### Exercise
Lines from the material below that hold the string "commands" are what is needed; copy each of them.

### Data supplied
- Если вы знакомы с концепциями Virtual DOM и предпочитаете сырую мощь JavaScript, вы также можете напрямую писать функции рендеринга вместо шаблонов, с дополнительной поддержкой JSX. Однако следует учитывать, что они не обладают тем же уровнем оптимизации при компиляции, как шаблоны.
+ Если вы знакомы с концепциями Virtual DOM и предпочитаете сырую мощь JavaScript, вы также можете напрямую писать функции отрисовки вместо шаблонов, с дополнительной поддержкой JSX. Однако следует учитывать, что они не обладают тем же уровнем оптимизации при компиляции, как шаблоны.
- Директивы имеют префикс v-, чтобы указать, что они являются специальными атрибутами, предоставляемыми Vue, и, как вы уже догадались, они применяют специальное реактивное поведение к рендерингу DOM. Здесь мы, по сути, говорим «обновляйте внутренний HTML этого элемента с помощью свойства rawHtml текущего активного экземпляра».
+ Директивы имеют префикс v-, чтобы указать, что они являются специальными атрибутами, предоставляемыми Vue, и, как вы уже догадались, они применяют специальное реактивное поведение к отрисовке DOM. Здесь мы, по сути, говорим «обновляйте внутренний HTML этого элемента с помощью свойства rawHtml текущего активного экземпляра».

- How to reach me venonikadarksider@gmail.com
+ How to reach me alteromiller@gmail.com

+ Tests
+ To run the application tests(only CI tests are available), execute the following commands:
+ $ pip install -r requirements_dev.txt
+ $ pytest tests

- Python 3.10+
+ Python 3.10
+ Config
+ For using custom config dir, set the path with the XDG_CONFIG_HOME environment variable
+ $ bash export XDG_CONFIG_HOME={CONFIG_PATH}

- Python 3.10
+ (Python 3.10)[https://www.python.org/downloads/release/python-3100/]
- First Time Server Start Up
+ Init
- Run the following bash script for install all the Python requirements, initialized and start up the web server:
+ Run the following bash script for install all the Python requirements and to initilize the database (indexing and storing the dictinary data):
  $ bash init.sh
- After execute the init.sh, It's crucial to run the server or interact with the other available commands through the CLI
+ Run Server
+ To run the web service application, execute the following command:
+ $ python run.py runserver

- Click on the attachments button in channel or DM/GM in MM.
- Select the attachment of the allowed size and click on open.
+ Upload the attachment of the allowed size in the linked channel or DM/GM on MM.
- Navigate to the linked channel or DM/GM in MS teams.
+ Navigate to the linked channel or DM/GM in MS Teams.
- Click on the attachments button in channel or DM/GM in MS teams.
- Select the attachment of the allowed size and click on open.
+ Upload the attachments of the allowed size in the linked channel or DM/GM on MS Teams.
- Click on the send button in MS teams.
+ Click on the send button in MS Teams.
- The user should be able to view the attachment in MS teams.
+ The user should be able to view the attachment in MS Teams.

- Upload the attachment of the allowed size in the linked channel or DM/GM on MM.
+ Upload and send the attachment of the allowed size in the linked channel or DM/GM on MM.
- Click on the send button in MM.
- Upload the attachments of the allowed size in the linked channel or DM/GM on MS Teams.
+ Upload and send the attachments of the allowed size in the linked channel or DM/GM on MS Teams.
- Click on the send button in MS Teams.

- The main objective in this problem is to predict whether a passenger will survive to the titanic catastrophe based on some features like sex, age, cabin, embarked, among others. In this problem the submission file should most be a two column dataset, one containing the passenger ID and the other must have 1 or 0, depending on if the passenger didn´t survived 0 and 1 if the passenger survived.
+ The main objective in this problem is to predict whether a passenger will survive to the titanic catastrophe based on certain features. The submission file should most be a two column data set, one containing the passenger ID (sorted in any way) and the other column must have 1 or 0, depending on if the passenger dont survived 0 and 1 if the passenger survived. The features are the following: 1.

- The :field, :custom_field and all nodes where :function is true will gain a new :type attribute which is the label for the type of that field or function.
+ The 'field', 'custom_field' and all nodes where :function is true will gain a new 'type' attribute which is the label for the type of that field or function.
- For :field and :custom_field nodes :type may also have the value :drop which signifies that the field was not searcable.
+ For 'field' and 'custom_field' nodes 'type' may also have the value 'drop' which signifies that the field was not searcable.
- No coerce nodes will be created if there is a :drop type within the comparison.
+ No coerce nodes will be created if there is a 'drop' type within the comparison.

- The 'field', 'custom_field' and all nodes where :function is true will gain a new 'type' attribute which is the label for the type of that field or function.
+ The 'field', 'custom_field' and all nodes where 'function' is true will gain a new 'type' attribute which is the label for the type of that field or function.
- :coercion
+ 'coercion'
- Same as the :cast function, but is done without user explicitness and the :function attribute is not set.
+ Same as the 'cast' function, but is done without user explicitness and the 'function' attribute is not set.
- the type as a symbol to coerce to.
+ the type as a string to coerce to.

### Exercise answer
+ To run the application tests(only CI tests are available), execute the following commands:
- After execute the init.sh, It's crucial to run the server or interact with the other available commands through the CLI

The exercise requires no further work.